Toward Speech Recognition of the Italian Language Based on Detection of Landmarks and Other Acoustic Cues to Features
The creation of an automatic speech recognition system that imitates the process actuated by a listener in deriving words intended by a speaker requires understanding how lexical items are stored in memory. The model proposed by Stevens at the Massachusetts Institute of Technology (MIT; 2002) postulates that lexical items are stored in memory according to distinctive features, and that these features are hierarchically organized. In particular, the model highlights the importance of abrupt acoustic events, named landmarks, in the perception process. The detection of landmarks is primary in human perception and corresponds to the first phase of recognition by a listener. The temporal area around the landmark is then further processed by the listener. Based on the above Stevens’ model of Lexical Access, the Speech Communication Group of MIT developed a speech recognition system—for spoken English—over a span of more than 20 years, consisting in a complex association of modules dedicated to the different system functions; detection of landmarks, detection of specific features, and ultimately word recognition. This project proposes to apply the Lexical Access model to the Italian language, and by exploring a new language to provide insight into whether Stevens’ approach has universal application across languages, with relevant implication for the understanding of how the human brain recognizes speech. The project also proposes the principled introduction into the model of the concept of inference, complemented by deep learning mathematical tools.

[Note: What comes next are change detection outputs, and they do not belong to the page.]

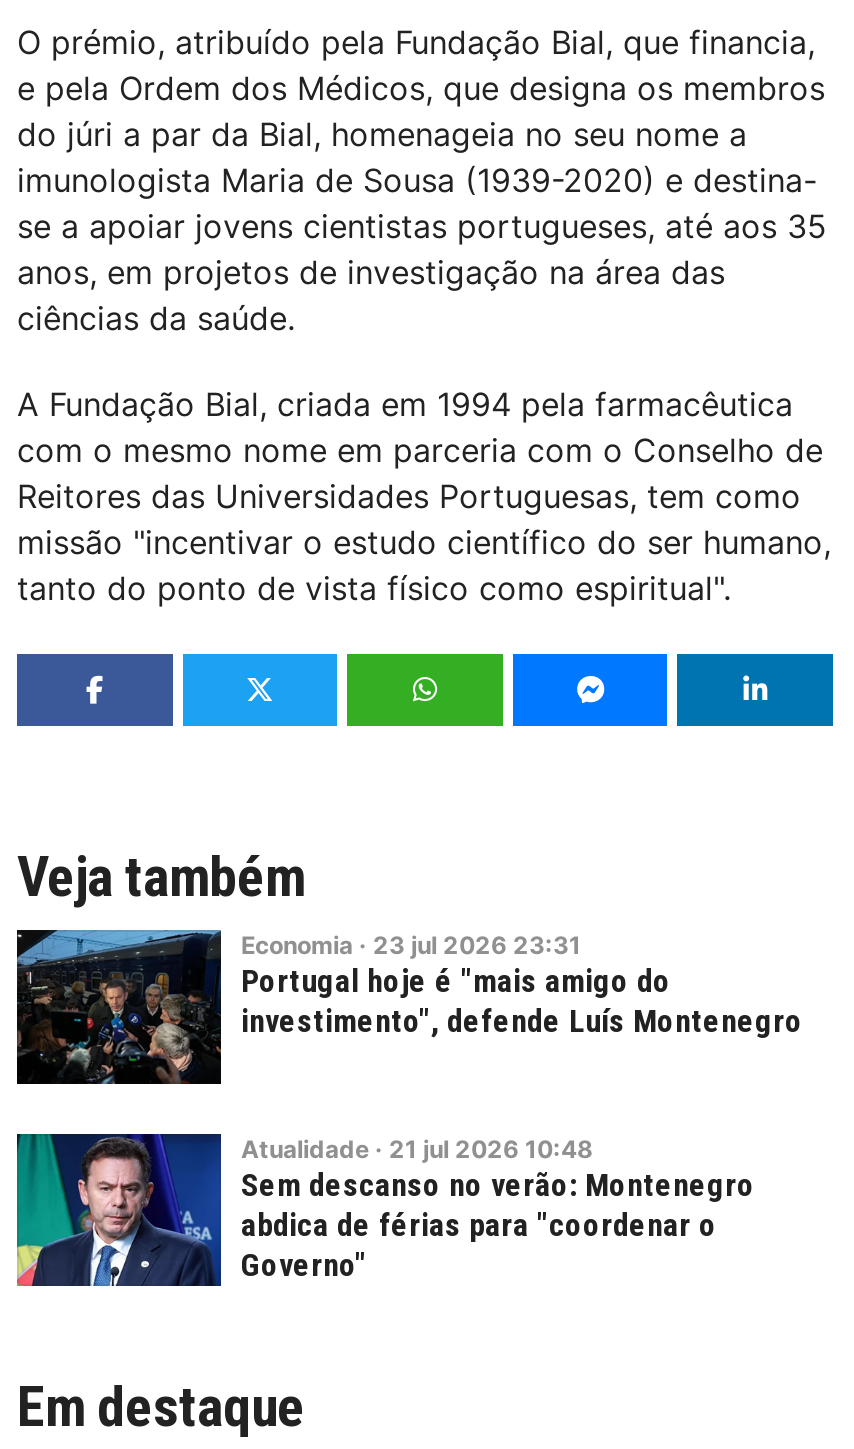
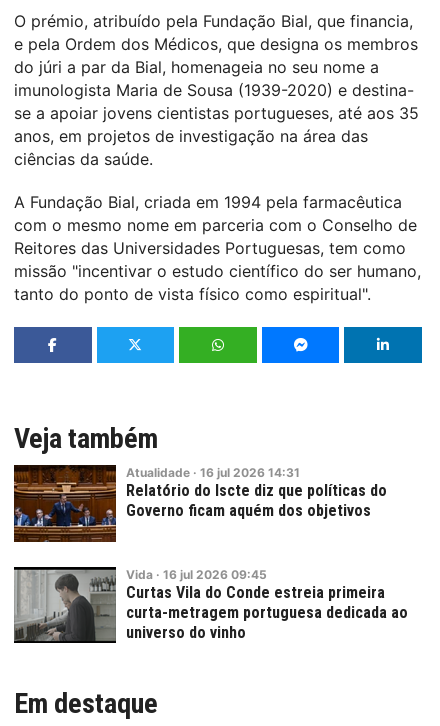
- [image]
- Economia · 23 jul 2026 23:31
- Portugal hoje é "mais amigo do
- investimento", defende Luís Montenegro
+ [image]
+ Atualidade · 16 jul 2026 14:31
+ Relatório do Iscte diz que políticas do
+ Governo ficam aquém dos objetivos

- [image]
- Atualidade · 21 jul 2026 10:48
- Sem descanso no verão: Montenegro
- abdica de férias para "coordenar o
- Governo"
+ [image]
+ Vida · 16 jul 2026 09:45
+ Curtas Vila do Conde estreia primeira
+ curta-metragem portuguesa dedicada ao
+ universo do vinho
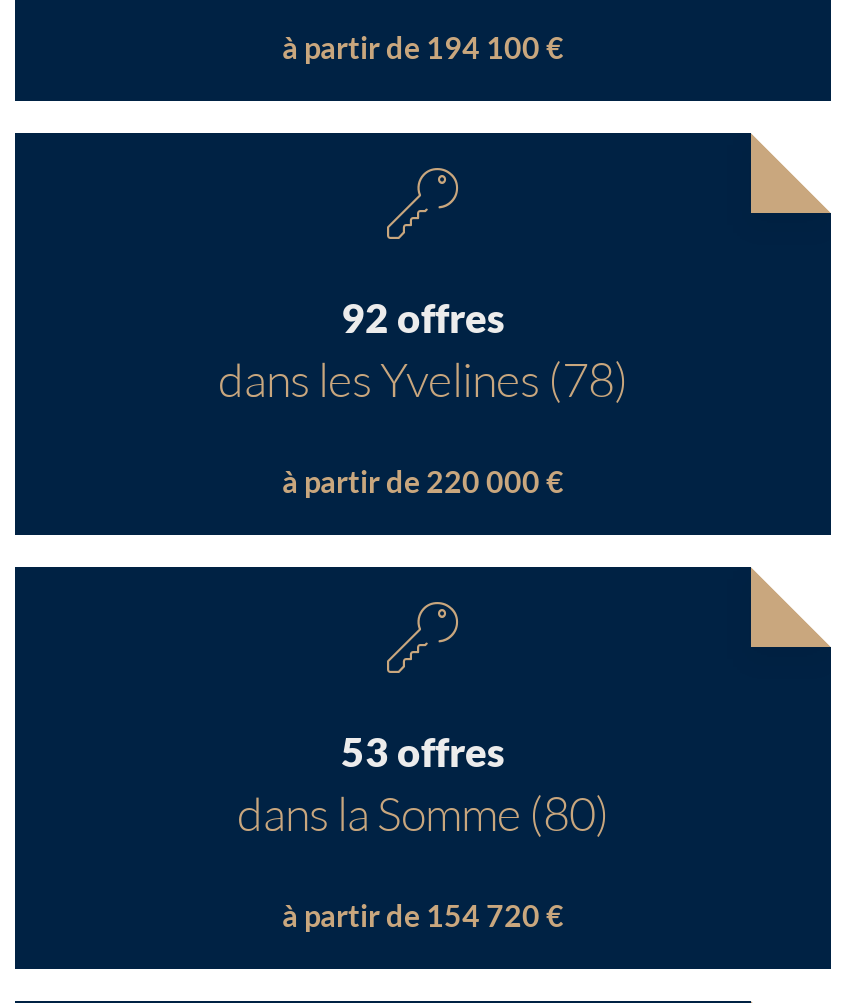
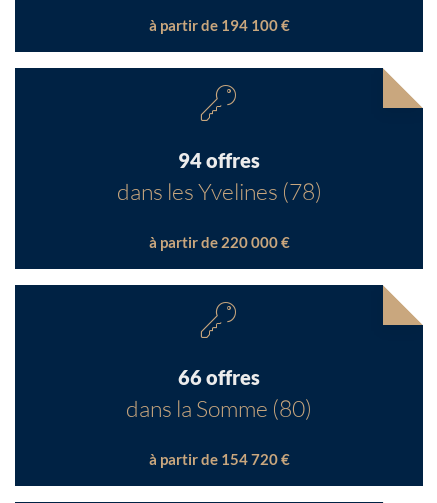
- 92 offres
+ 94 offres

- 53 offres
+ 66 offres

Speech science and its multidisciplinary nature that spans from engineering to physics, physiology, linguistics, phonetics, and phonology, is the field of my project. Students will benefit from addressing problems related to this variety of fields, and participation in the project will also offer them an opportunity for developing skills in speech in general and speech recognition in particular. Students who know the Italian language or who are studying Italian may find an interesting context in which to develop further their Italian language skills. Knowing Italian is, however, not a requirement, and participation of students who do not know Italian is very welcome as well. The modular project structure is ideal for team work, and the project will therefore benefit greatly from the participation of students to the development of its various modules and of their interfaces.